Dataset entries
- - -
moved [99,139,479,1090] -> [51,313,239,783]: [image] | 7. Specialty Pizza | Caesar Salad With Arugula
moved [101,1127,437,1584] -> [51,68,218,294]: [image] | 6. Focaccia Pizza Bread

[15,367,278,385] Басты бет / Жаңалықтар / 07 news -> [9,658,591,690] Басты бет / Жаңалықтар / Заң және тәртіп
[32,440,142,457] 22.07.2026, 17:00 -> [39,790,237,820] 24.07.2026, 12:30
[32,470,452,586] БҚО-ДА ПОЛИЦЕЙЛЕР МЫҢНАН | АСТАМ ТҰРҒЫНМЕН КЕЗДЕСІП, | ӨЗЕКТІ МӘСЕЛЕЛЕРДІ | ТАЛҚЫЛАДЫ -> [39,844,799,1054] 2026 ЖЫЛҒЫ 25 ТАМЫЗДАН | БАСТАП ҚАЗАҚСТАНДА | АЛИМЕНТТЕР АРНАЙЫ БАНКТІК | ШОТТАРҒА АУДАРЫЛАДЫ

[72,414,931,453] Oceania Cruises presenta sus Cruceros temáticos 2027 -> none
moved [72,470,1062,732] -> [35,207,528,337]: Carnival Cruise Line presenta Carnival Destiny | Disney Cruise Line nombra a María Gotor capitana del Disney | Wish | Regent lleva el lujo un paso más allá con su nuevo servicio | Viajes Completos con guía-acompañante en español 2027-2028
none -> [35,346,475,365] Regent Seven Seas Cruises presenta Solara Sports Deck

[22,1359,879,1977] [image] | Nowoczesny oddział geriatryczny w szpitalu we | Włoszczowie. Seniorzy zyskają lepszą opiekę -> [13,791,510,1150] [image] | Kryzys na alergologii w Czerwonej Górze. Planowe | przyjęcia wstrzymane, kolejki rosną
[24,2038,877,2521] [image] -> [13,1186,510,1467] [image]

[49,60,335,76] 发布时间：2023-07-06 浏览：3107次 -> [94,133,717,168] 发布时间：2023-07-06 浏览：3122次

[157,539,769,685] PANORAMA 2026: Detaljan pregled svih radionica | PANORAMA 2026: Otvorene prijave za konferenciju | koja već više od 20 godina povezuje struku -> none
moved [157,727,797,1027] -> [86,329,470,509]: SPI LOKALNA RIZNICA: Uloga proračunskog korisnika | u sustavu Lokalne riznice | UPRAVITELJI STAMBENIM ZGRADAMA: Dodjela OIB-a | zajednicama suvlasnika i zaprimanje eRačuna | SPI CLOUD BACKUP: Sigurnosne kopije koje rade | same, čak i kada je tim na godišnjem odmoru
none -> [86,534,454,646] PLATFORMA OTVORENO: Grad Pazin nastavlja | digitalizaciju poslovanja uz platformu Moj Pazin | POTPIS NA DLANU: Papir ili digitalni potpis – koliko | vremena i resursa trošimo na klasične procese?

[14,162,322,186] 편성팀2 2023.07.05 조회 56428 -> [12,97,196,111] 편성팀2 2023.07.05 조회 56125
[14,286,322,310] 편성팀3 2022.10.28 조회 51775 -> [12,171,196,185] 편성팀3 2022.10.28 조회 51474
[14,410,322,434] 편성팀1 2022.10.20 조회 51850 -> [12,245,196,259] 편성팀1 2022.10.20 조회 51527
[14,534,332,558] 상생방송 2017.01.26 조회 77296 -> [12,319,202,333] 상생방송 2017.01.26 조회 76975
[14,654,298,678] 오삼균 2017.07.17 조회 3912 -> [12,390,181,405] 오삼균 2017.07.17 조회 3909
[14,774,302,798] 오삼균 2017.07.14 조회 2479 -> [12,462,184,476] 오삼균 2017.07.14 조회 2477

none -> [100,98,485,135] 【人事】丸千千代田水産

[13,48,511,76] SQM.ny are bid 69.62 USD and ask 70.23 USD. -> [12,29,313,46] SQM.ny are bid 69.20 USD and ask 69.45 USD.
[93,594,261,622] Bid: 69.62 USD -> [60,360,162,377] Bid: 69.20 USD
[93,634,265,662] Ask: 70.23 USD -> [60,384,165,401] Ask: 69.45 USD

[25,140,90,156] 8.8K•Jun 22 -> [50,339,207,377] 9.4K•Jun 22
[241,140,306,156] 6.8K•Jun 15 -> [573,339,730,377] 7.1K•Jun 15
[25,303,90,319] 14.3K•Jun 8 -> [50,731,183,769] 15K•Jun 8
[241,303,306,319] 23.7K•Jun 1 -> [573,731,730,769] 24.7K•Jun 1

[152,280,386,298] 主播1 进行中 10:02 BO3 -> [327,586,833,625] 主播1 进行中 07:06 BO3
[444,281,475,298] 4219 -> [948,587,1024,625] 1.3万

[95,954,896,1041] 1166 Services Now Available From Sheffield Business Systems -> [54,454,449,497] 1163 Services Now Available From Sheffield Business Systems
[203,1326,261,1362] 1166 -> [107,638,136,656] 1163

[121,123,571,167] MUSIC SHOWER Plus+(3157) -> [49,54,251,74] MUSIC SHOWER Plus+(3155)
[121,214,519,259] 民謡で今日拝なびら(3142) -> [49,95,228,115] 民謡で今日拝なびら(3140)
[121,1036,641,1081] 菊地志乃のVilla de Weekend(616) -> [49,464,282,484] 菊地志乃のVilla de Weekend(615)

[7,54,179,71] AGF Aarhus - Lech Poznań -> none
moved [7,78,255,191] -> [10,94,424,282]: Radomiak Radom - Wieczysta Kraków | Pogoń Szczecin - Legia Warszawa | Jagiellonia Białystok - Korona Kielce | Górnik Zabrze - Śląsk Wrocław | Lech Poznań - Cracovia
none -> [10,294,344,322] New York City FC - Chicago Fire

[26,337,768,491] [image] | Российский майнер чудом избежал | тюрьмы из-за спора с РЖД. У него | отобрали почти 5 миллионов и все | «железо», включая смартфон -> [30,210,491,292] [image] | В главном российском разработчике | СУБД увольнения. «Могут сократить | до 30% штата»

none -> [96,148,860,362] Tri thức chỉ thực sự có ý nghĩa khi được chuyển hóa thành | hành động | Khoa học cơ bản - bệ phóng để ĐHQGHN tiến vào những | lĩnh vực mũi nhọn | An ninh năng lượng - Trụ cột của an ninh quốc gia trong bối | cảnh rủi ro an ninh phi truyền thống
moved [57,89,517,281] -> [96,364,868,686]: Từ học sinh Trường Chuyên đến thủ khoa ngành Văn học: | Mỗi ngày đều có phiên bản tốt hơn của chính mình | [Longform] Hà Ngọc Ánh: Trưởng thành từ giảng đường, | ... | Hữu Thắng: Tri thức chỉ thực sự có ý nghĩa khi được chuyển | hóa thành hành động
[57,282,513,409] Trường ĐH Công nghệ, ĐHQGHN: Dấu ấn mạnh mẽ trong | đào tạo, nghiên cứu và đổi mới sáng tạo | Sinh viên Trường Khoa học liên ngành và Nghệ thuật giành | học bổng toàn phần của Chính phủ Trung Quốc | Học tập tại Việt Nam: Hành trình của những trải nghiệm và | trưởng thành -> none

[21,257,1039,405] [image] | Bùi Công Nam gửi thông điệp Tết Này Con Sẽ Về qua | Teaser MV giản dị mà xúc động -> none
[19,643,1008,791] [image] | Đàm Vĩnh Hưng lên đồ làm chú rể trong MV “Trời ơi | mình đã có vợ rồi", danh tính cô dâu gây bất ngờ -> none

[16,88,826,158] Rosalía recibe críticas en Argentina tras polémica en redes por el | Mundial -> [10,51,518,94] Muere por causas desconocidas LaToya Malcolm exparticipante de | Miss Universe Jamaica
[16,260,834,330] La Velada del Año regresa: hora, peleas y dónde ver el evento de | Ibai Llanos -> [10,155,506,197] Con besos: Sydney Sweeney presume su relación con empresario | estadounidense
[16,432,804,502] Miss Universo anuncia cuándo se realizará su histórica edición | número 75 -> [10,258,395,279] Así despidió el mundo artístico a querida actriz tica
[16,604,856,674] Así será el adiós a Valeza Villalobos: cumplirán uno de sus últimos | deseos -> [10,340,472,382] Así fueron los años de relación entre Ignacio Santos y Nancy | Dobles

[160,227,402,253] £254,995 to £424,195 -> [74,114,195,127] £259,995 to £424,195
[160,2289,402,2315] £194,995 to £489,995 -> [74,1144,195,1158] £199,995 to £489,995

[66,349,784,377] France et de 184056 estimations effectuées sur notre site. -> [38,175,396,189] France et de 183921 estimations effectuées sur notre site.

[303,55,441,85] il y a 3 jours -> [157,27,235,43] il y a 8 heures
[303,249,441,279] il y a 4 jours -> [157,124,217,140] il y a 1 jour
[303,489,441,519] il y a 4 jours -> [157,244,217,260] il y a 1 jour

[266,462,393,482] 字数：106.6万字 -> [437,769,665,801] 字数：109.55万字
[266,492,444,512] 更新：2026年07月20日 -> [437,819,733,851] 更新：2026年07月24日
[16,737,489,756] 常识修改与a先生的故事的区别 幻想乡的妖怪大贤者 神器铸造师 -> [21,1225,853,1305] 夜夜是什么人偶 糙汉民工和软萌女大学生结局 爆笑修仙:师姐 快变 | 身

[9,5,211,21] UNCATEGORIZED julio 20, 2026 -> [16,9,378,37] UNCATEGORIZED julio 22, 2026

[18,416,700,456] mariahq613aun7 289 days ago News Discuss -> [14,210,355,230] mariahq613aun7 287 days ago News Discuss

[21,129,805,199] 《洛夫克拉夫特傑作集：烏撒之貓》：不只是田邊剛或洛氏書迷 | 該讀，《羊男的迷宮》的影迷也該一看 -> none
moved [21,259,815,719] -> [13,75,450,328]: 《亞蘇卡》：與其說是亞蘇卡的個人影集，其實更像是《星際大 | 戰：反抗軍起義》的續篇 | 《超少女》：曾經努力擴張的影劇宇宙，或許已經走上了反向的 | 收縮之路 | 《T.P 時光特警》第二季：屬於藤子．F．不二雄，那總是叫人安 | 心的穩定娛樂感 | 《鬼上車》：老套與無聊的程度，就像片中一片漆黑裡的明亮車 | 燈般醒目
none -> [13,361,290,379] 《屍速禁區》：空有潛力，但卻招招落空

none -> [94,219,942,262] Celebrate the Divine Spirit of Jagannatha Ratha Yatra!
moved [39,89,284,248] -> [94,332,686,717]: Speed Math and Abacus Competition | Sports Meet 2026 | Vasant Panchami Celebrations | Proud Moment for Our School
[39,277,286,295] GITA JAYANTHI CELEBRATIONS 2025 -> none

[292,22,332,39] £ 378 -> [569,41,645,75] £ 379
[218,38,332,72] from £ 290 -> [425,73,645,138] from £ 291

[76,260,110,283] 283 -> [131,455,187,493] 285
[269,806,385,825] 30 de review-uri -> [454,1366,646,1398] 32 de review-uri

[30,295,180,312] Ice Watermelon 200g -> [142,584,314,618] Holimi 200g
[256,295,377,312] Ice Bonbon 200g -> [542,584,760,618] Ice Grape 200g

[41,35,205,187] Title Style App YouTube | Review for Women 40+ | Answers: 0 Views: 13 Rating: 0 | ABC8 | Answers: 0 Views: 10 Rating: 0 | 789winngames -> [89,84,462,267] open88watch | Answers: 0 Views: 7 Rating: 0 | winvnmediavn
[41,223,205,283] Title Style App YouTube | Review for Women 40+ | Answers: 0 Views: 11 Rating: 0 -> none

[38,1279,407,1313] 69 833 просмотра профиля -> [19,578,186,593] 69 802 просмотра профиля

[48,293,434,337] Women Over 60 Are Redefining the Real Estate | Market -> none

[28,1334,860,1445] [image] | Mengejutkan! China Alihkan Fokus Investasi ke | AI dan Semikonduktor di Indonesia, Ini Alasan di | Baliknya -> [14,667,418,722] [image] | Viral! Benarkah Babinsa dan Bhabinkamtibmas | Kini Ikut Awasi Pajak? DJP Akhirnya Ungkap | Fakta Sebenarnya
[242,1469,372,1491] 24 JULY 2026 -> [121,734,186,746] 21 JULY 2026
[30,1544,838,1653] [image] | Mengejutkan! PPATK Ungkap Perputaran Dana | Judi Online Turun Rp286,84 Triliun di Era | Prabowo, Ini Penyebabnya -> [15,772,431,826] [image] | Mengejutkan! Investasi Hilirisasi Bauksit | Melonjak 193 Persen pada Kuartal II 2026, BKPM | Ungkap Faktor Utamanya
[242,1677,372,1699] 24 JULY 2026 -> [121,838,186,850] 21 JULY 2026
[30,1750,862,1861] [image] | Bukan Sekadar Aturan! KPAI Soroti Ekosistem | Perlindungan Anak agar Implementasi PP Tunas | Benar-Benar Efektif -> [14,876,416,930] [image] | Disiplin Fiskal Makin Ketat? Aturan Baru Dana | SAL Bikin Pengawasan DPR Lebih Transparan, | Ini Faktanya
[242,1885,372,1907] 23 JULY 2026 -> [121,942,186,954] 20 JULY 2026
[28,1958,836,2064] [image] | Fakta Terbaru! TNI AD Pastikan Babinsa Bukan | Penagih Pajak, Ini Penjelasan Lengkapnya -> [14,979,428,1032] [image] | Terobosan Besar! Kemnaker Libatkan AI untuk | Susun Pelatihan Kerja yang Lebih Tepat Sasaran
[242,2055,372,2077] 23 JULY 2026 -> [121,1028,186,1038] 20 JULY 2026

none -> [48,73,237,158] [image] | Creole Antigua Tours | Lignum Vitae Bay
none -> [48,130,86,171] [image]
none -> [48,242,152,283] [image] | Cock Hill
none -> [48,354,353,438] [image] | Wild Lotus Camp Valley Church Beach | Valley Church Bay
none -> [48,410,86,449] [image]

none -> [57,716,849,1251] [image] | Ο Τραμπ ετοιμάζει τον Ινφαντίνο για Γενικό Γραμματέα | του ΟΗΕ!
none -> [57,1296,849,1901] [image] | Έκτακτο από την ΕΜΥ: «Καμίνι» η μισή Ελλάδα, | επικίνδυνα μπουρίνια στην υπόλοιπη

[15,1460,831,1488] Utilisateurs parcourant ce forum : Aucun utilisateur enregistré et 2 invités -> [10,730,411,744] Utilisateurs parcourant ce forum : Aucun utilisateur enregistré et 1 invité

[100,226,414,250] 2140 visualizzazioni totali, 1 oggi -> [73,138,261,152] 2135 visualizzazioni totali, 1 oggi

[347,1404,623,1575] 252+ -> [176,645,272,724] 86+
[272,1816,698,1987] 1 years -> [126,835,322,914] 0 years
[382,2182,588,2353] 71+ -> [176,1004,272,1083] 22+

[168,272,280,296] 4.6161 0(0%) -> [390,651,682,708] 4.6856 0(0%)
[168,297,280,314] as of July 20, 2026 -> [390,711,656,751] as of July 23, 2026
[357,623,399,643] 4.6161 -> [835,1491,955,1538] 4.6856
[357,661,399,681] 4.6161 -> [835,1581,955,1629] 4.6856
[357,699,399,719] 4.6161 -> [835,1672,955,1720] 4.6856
- - -
→ **REQUIREMENT**
Above are the records; print exactly the lines from the line with "[269,806,385,825] 30 de" to the line with "[48,293,434,337] Women Over", including both, and nothing else.

→ **WRITTEN SOLUTION**
[269,806,385,825] 30 de review-uri -> [454,1366,646,1398] 32 de review-uri

[30,295,180,312] Ice Watermelon 200g -> [142,584,314,618] Holimi 200g
[256,295,377,312] Ice Bonbon 200g -> [542,584,760,618] Ice Grape 200g

[41,35,205,187] Title Style App YouTube | Review for Women 40+ | Answers: 0 Views: 13 Rating: 0 | ABC8 | Answers: 0 Views: 10 Rating: 0 | 789winngames -> [89,84,462,267] open88watch | Answers: 0 Views: 7 Rating: 0 | winvnmediavn
[41,223,205,283] Title Style App YouTube | Review for Women 40+ | Answers: 0 Views: 11 Rating: 0 -> none

[38,1279,407,1313] 69 833 просмотра профиля -> [19,578,186,593] 69 802 просмотра профиля

[48,293,434,337] Women Over 60 Are Redefining the Real Estate | Market -> none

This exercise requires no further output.